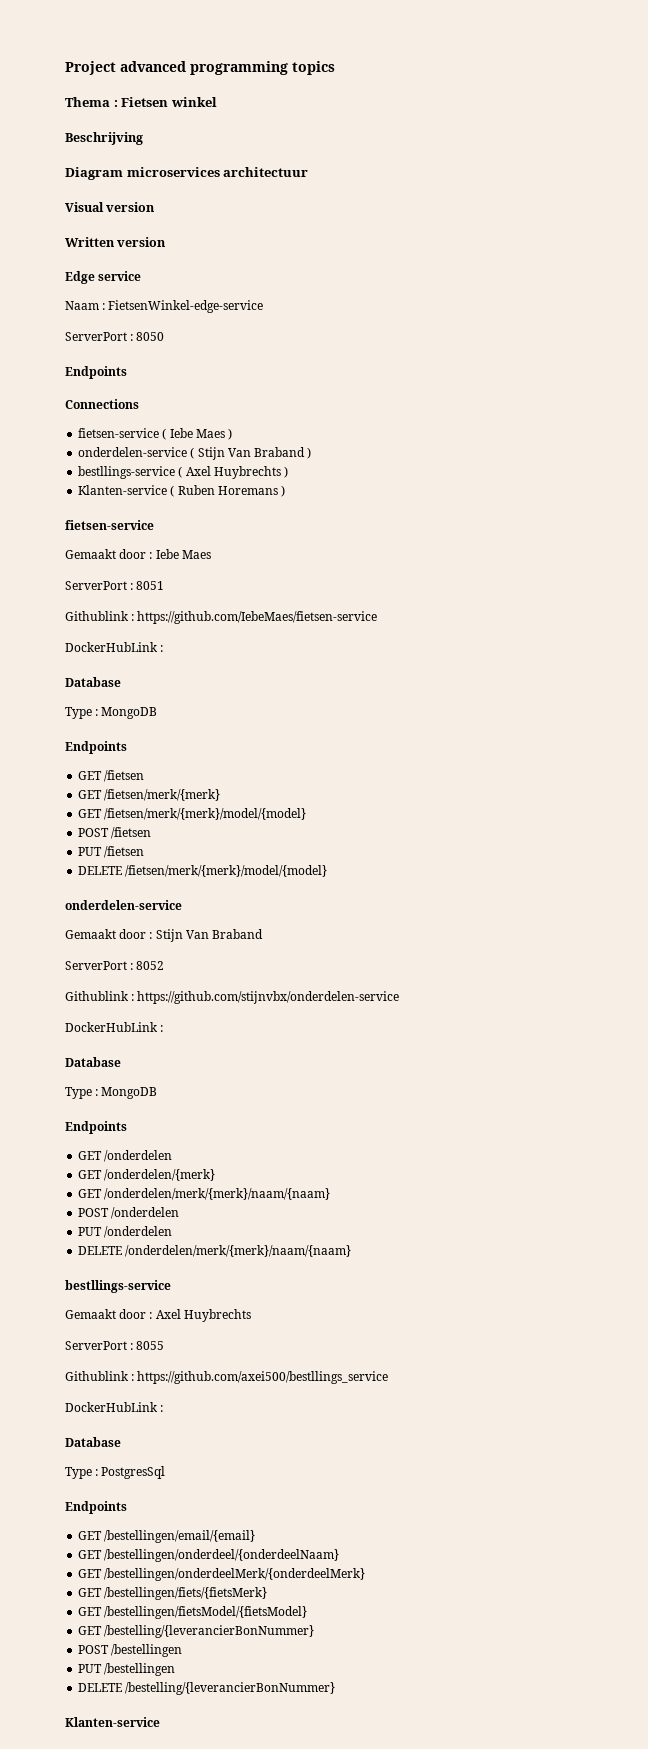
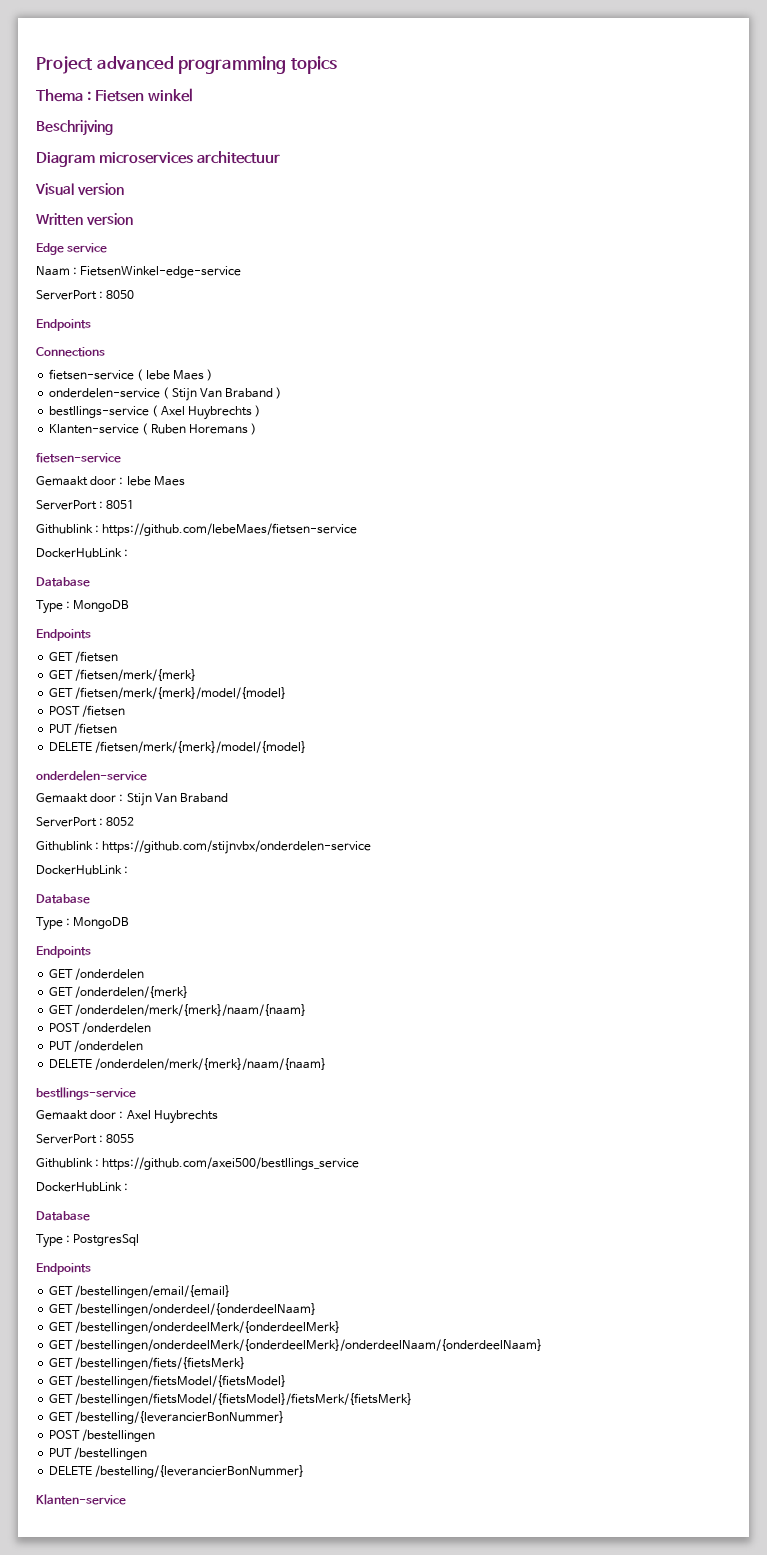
(366, 1574) none -> [49,1339,543,1352] // GET /bestellingen/onderdeelMerk/{onderdeelMerk}/onderdeelNaam/{onderdeelNaam}
(308, 1612) none -> [49,1393,413,1406] // GET /bestellingen/fietsModel/{fietsModel}/fietsMerk/{fietsMerk}

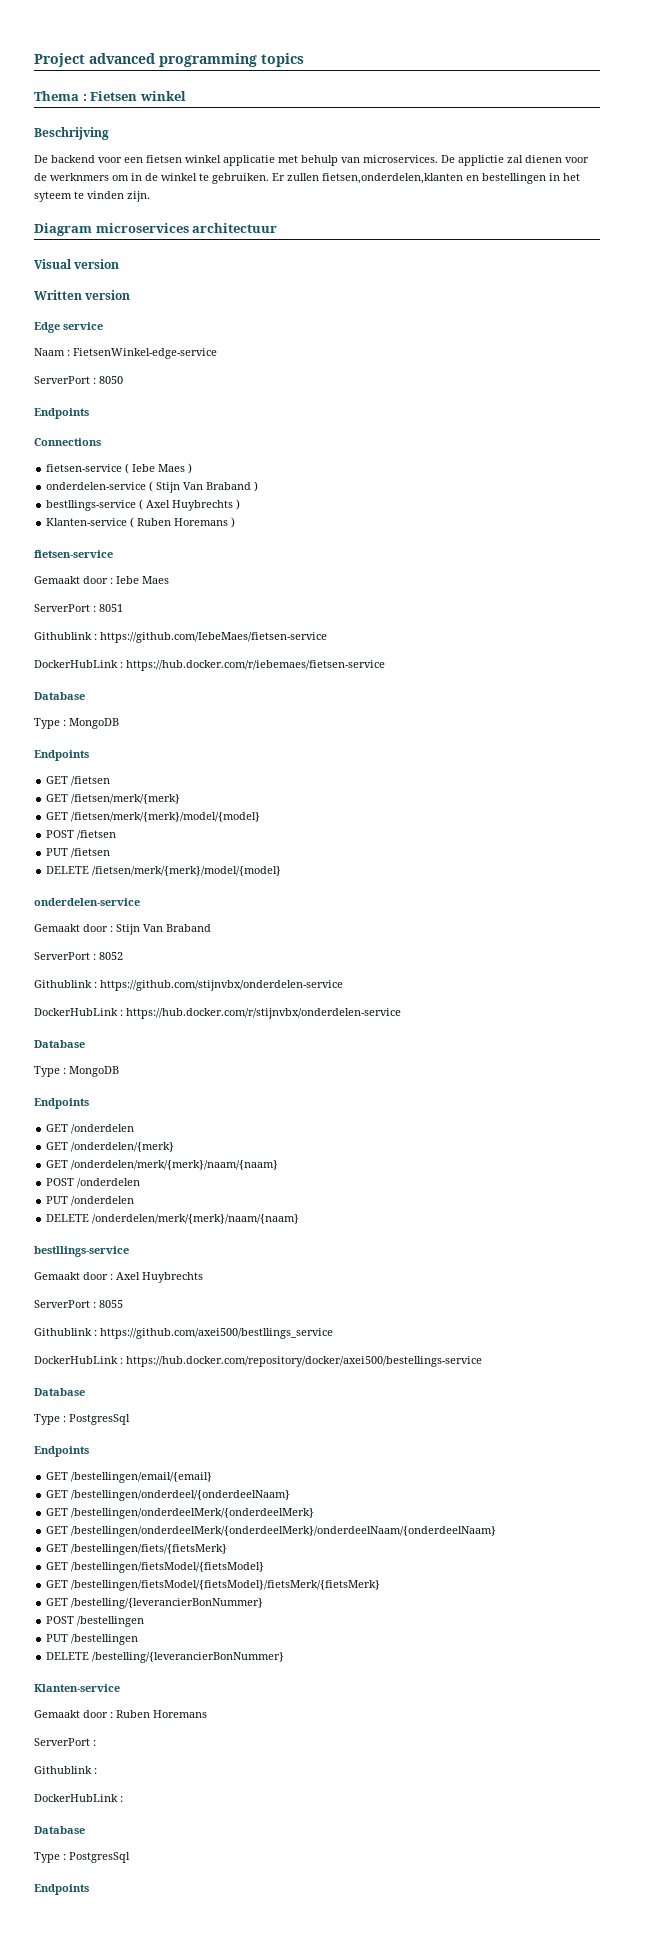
(113, 128) none -> [34,155,589,166] [34,173,580,184] [34,191,150,202] // De backend voor een fietsen winkel applicatie met behulp van microservices. De applictie zal dienen voor de werknmers om in de winkel te gebruiken. Er zullen fietsen,onderdelen,klanten en bestellingen in het syteem te vinden zijn.
(129, 553) none -> [126,660,385,671] https://hub.docker.com/r/iebemaes/fietsen-service
(129, 870) none -> [126,1008,401,1019] https://hub.docker.com/r/stijnvbx/onderdelen-service
(129, 1187) none -> [126,1356,482,1367] https://hub.docker.com/repository/docker/axei500/bestellings-service
(126, 1499) none -> [34,1710,207,1718] [34,1738,96,1746] [34,1766,97,1774] [34,1794,123,1802] [34,1826,85,1834] [34,1852,130,1863] [34,1884,89,1895] // Gemaakt door : Ruben Horemans // ServerPort : // Githublink : // DockerHubLink : // Database // Type : PostgresSql // Endpoints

++++++++++++++++++++

*Your objective*.
Each record above should be retyped exactly, with no pictures carried over.

*Response*.
(366, 1574) none -> [49,1339,543,1352] // GET /bestellingen/onderdeelMerk/{onderdeelMerk}/onderdeelNaam/{onderdeelNaam}
(308, 1612) none -> [49,1393,413,1406] // GET /bestellingen/fietsModel/{fietsModel}/fietsMerk/{fietsMerk}

(113, 128) none -> [34,155,589,166] [34,173,580,184] [34,191,150,202] // De backend voor een fietsen winkel applicatie met behulp van microservices. De applictie zal dienen voor de werknmers om in de winkel te gebruiken. Er zullen fietsen,onderdelen,klanten en bestellingen in het syteem te vinden zijn.
(129, 553) none -> [126,660,385,671] https://hub.docker.com/r/iebemaes/fietsen-service
(129, 870) none -> [126,1008,401,1019] https://hub.docker.com/r/stijnvbx/onderdelen-service
(129, 1187) none -> [126,1356,482,1367] https://hub.docker.com/repository/docker/axei500/bestellings-service
(126, 1499) none -> [34,1710,207,1718] [34,1738,96,1746] [34,1766,97,1774] [34,1794,123,1802] [34,1826,85,1834] [34,1852,130,1863] [34,1884,89,1895] // Gemaakt door : Ruben Horemans // ServerPort : // Githublink : // DockerHubLink : // Database // Type : PostgresSql // Endpoints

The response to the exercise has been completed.